A Sermon for the Fourth Sunday in Lent
The Rev. Patricia Gillespie
2 Chronicles 36:14-23
Psalm 122
Ephesians 2:4-10
John 6:4-15
Sometimes I wish God would show us miracles like this : feeding five-thousand people out of some kid's lunch box. Stuff like that just doesn't seem to happen much any more.
Though I do remember one kid with a lunch box that saved the day. After paddling six or seven miles into the wilderness, we hit the rapids where a sharp rock rips a hole in one of the canoes. And then I discover that the pack with the repair materials was left in the car. We bring all the boats ashore, and while the scouts dry out and unpack lunch, the leaders rummage through our packs looking for something to plug up the hole. Nothing. So much for that neat motto: "Be prepared." Just as we are considering foraging for natural' options for repairs, Becky opens her mess kit and finds the making of a miracle. Not loaves and fishes, but duct tape. "When the going gets tough, the tough get duct tape." It did seem like a miracle.
Maybe there are more miracles happening than we think. Perhaps we need to look again.
I have several anniversaries happening this weekend: the fifth anniversary of my ordination was yesterday on April Fools' Day, the fiftieth anniversary of my birth is today on April 2, and, by the liturgical calendar, today, the Fourth Sunday in Lent, is the ninth anniversary of our marriage.
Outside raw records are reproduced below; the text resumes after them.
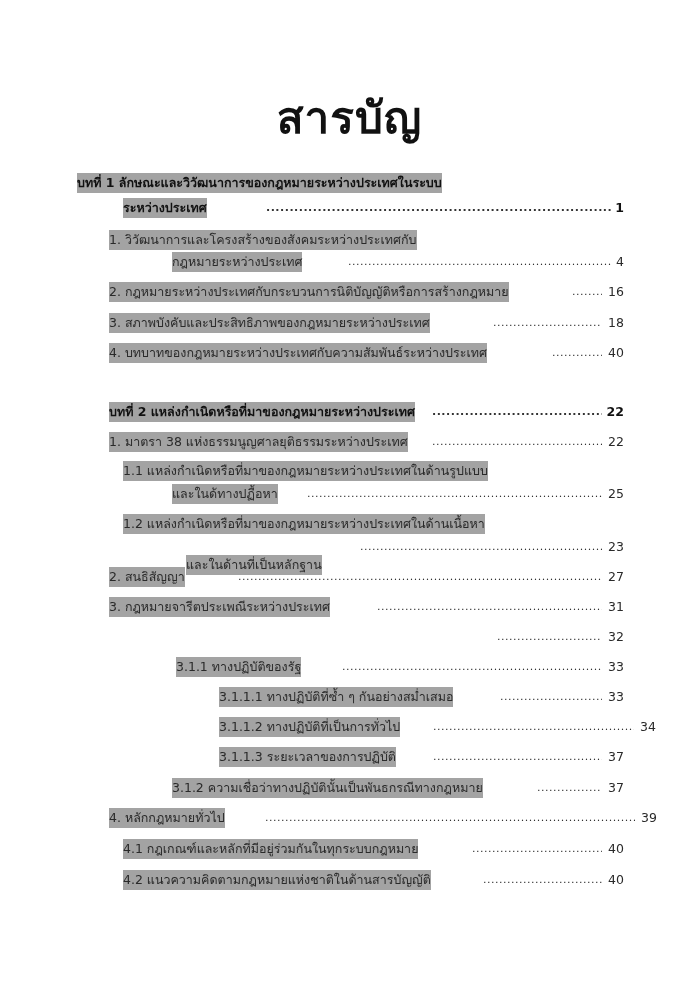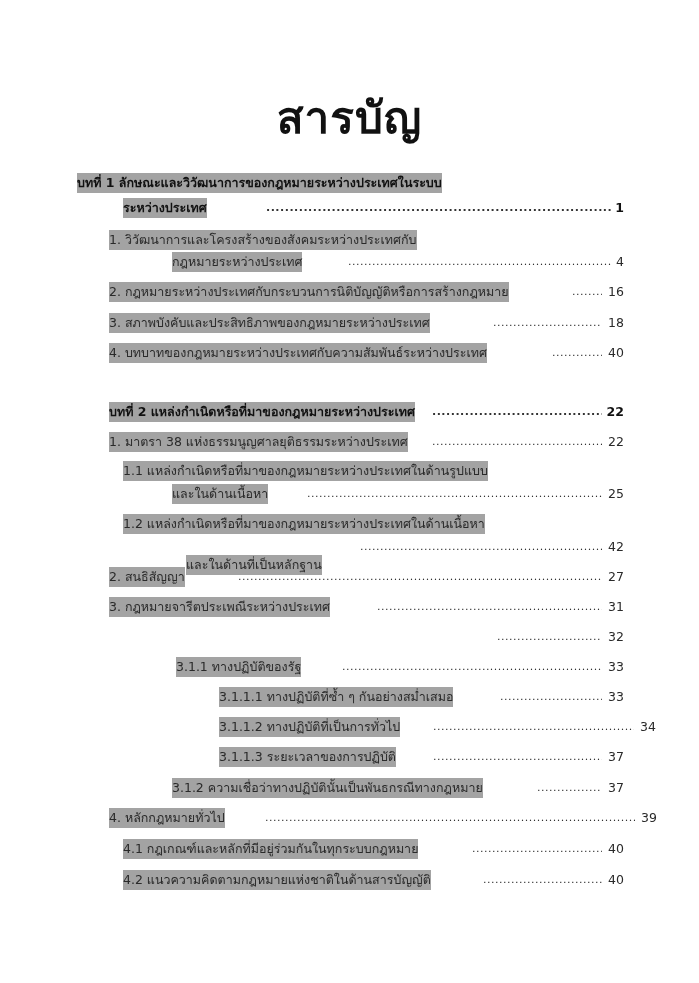"และในด้านเนื้อหา" span.txt { text: และในด้านเนื้อหา -> และในด้ทางปฏื้อหา }
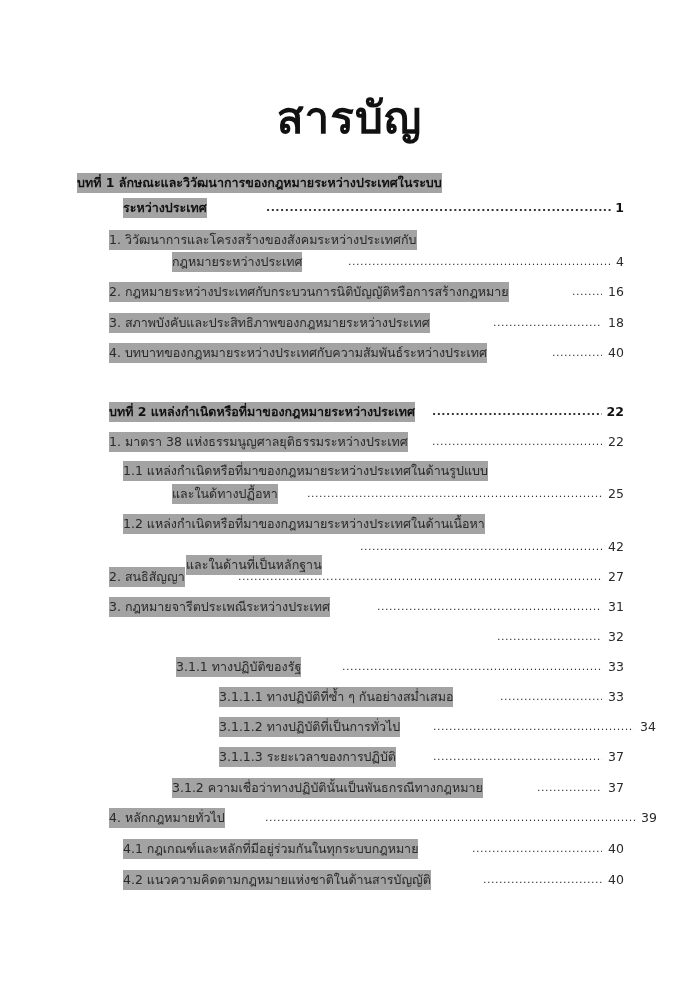"42" span.pg { text: 42 -> 23 }
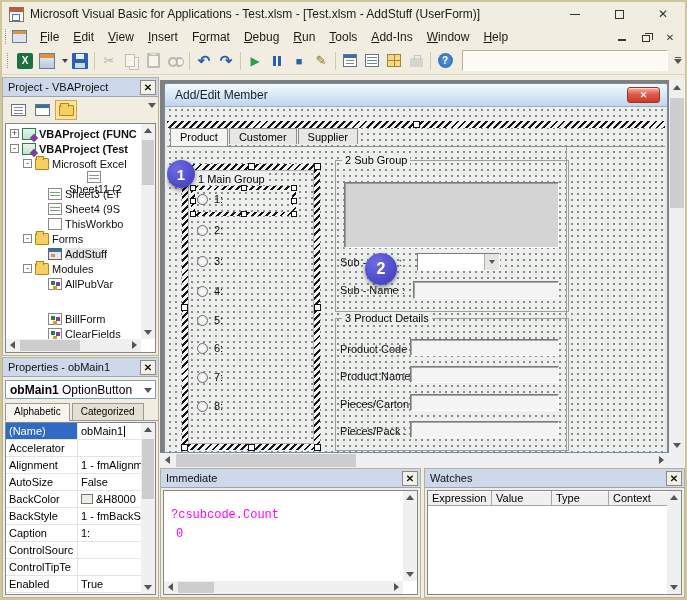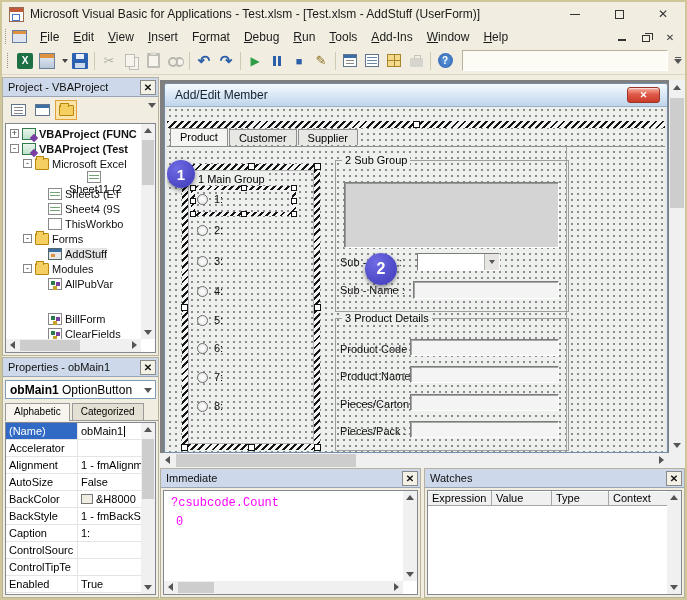"Product" .ftabs { align-items: center -> flex-start }
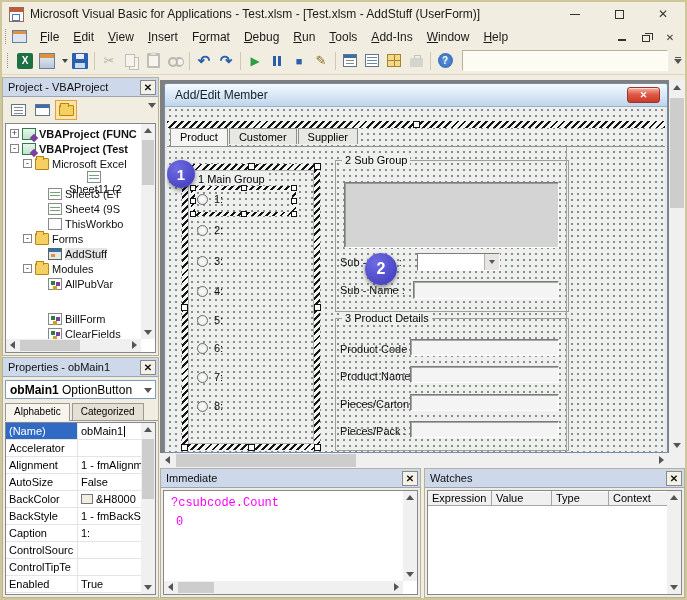"?csubcode.Count" div { padding-top: 3px -> 15px }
I spent quite a while reflecting on these anniversaries, looking through old photo albums, and I realized there'd been a lot of things happen that I never would have believed possible. They seem like miracles to me. Big things and tiny ones, like
Somehow we're given what we need right when we need it, often in unexpected ways. That happens in our churches, too. The theology that supports total ministry claims that the Spirit has given the church everything we need to do the work we are called to do. We look first at what we believe God is calling us to do our mission. Then we consider what work needs to be done to accomplish that. And finally we consider which of us are called to do that work. If after prayerful discernment, we find some gaps in our team places where it seems there is no one to do what needs to be done we might find a miracle in an unexpected place . . . or it might be a sign that we need to do more discernment about our mission: that perhaps our understanding of our mission has been mistaken or that God is calling us in a new and different direction.
Sometimes, in our churches and in our personal lives, we might be like the unfaithful priests and people in today's first reading. They were not doing what God hoped they would do. And to say that things didn't go well for them is an understatement. Yet even then, after a sabbath time, a time of waiting, something of a miracle occurred God stirred up the spirit of a foreigner, King Cyrus, who made God's people free to go home and rebuild the temple.
It's another odd kind of team work. Looks like we're in this together even those, like King Cyrus, who might seem to be working against us, might be part of God's chosen team. Miracles seldom happen to people in isolation. Miracles, it seems, are community events.
Jesus didn't feed the 5000 out of thin air, though I suppose he could have; he took what little they had: a child's five barley loaves and two fish. God could just have made the Hebrew people go home and build a new temple; or at least he might have raised up a Hebrew leader; instead he stirs up a foreign king. God uses the seemingly unimportant offerings and abilities of apparently unqualified people. God takes those ordinary things and works miracles.
At the same time, the Bible is quick to remind us that even when our actions or offerings produce miracles, we should not boast. "This is not your own doing; it is the gift of God." It is God's gift we call the gift "grace" -- that saves us.
Even the work that we are able to do is God's gift to us. "We are what God has made us, created in Christ Jesus for good works." We were made to work miracles for each other. So if you happen to have a couple of fish or a roll of duct tape or a skill to share, let's use it and see what kind of miracle God will make next.